Aim of the exercise: Output all of the lines below exactly, and leave out each image.

[Opening Material for this task section]

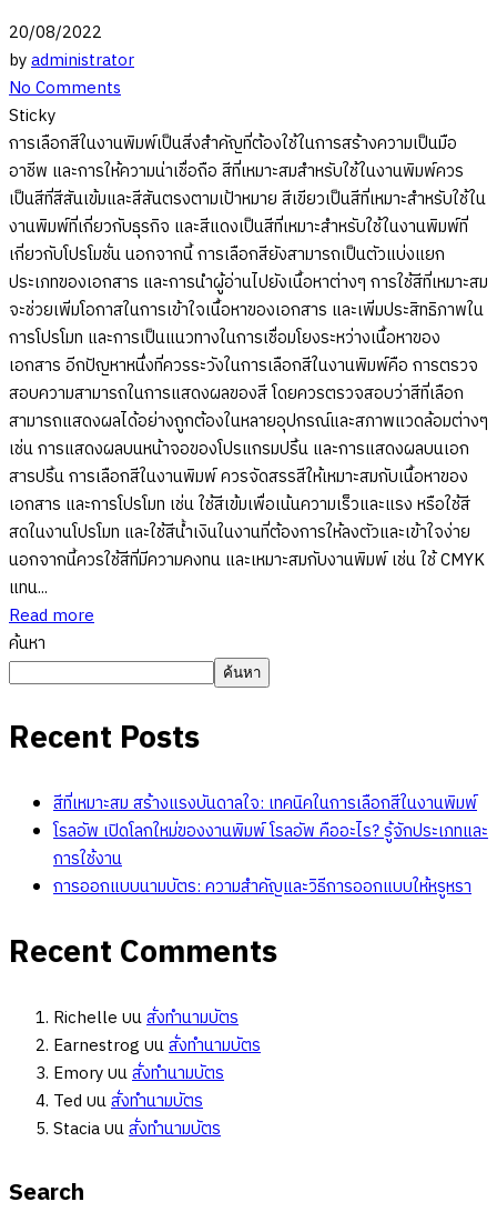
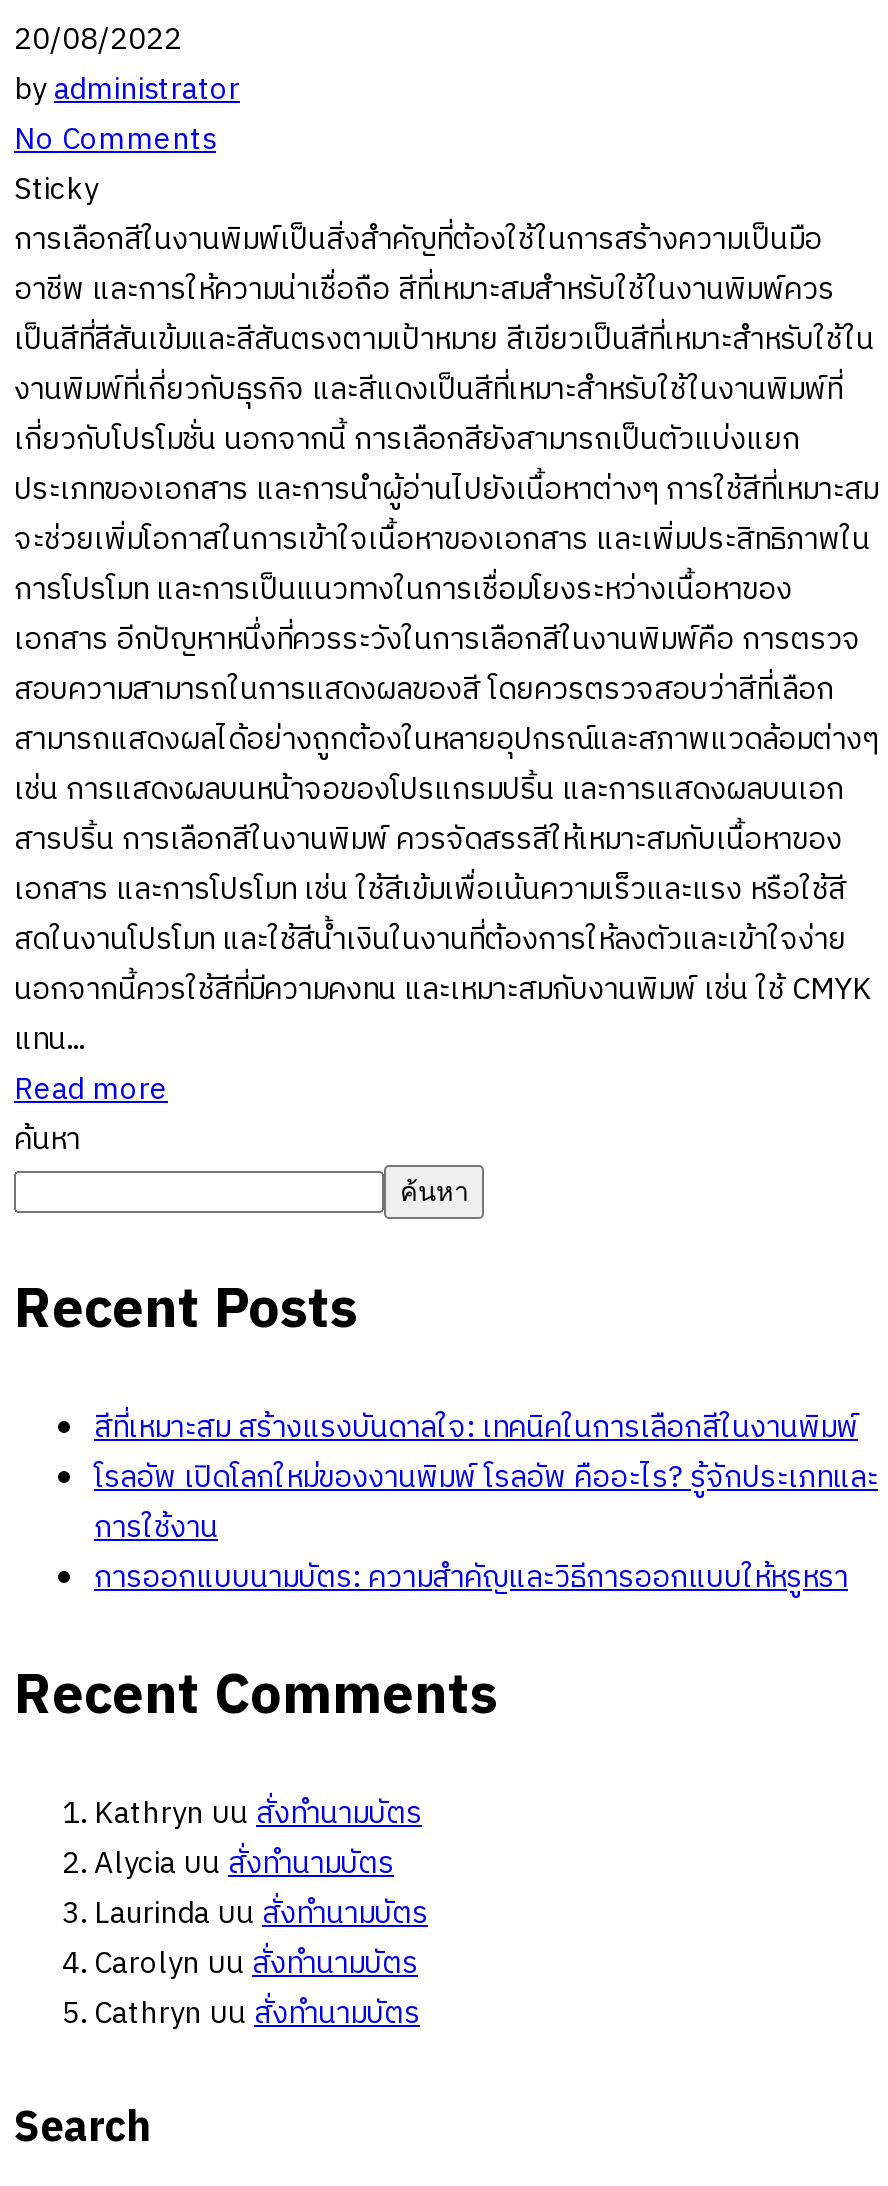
[53,1004,239,1032] Richelleบนสั่งทำนามบัตร -> [94,1789,422,1839] Kathrynบนสั่งทำนามบัตร
[53,1032,261,1060] Earnestrogบนสั่งทำนามบัตร -> [94,1839,394,1889] Alyciaบนสั่งทำนามบัตร
[53,1060,224,1087] Emoryบนสั่งทำนามบัตร -> [94,1889,428,1939] Laurindaบนสั่งทำนามบัตร
[53,1087,203,1115] Tedบนสั่งทำนามบัตร -> [94,1939,418,1989] Carolynบนสั่งทำนามบัตร
[53,1115,221,1143] Staciaบนสั่งทำนามบัตร -> [94,1989,420,2039] Cathrynบนสั่งทำนามบัตร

[Closing Material for this task section]

Answer section:
[53,1004,239,1032] Richelleบนสั่งทำนามบัตร -> [94,1789,422,1839] Kathrynบนสั่งทำนามบัตร
[53,1032,261,1060] Earnestrogบนสั่งทำนามบัตร -> [94,1839,394,1889] Alyciaบนสั่งทำนามบัตร
[53,1060,224,1087] Emoryบนสั่งทำนามบัตร -> [94,1889,428,1939] Laurindaบนสั่งทำนามบัตร
[53,1087,203,1115] Tedบนสั่งทำนามบัตร -> [94,1939,418,1989] Carolynบนสั่งทำนามบัตร
[53,1115,221,1143] Staciaบนสั่งทำนามบัตร -> [94,1989,420,2039] Cathrynบนสั่งทำนามบัตร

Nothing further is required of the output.